An EnerCom Special Report: Technology is Driving Returns

Parke A. Dickey, petroleum geologist, once said, “We usually find oil and gas in new places with old ideas. Sometimes, also, we find oil and gas in an old place with a new idea, but we seldom find much oil and gas in an old place with an old idea. Several times in the past we have thought that we were running out of oil and gas, whereas actually we were only running out of ideas.”

At this point in the cycle, there are a lot of good ideas being tested in the field:  low prices force companies to think of ways to get better and cut costs, and they’ve been doing so in spades for the past two years.

Between 2012 and 2016 more than 47,000 horizontal wells were drilled across the U.S. During that time, the continuous improvement in well economics from technology-driven changes has been phenomenal.

In EnerCom’s recent Monthly Energy and Industry Trends report, we asked, ‘does Moore’s Law manifest itself in particular areas of the oil and gas industry?’

To answer the question, we evaluated trends and industry improvements over the last 18 to 24 months from five key basins/formations: Permian, Bakken, Eagle Ford, DJ and Marcellus.

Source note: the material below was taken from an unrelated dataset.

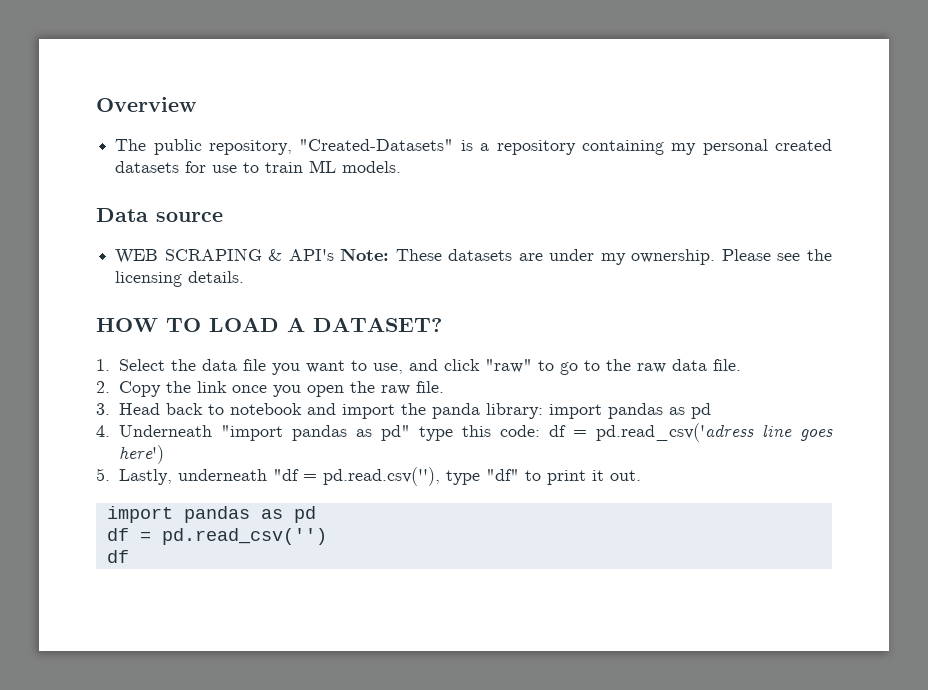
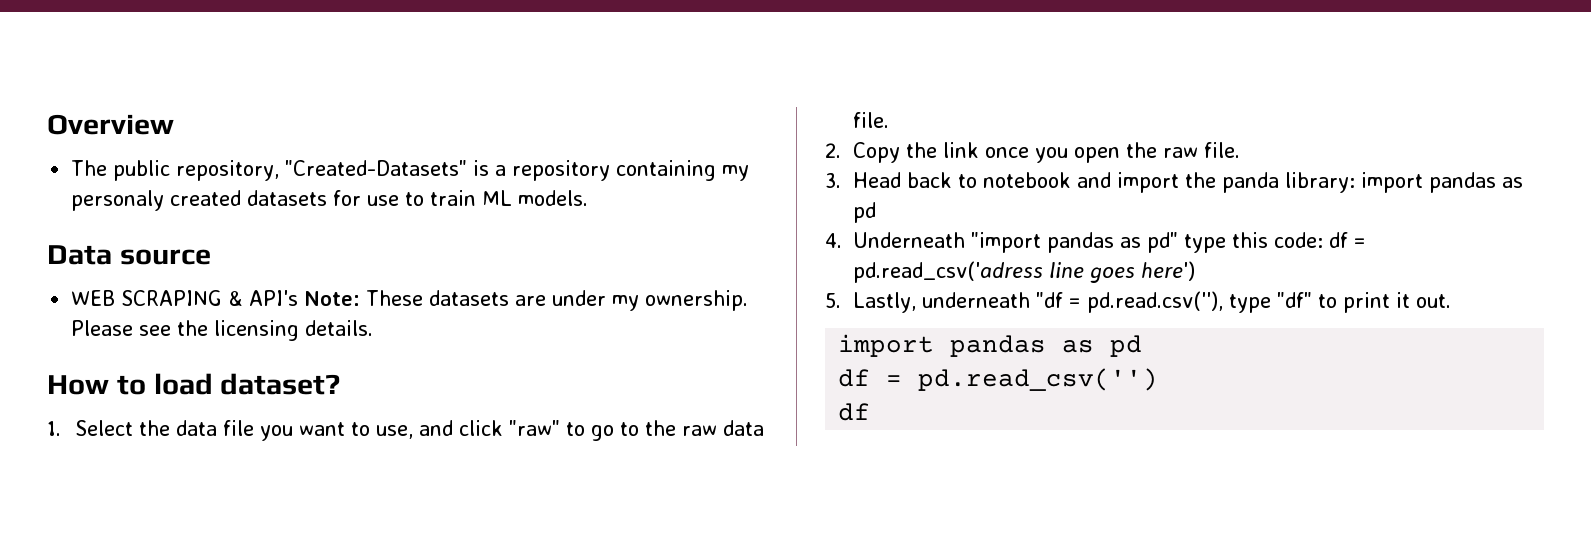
- The public repository, "Created-Datasets" is a repository containing my personal created datasets for use to train ML models.
+ The public repository, "Created-Datasets" is a repository containing my personaly created datasets for use to train ML models.
- HOW TO LOAD A DATASET?
+ How to load dataset?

The Oil & Gas Industry is not Running out of Ideas

Source: EnerCom Analytics.  The table above outlines the well economics sensitivity to drilling cost and oil price. Even if well costs return to a $5 million level like we saw in 2014, operators can generate a 10% breakeven price $35 per barrel oil and $2.50 per MMBtu gas prices.

The Oil & Gas Industry is not Running out of Ideas

EnerCom, using its proprietary database, analyzed lease operating expense (LOE) data by quarter for Bakken focused companies (CLR, EOG, ERF, NOG, OAS, WLL ) over the Q1’14 to Q1’16 period. During the nine quarters, operators reduced average LOE expense by 37%.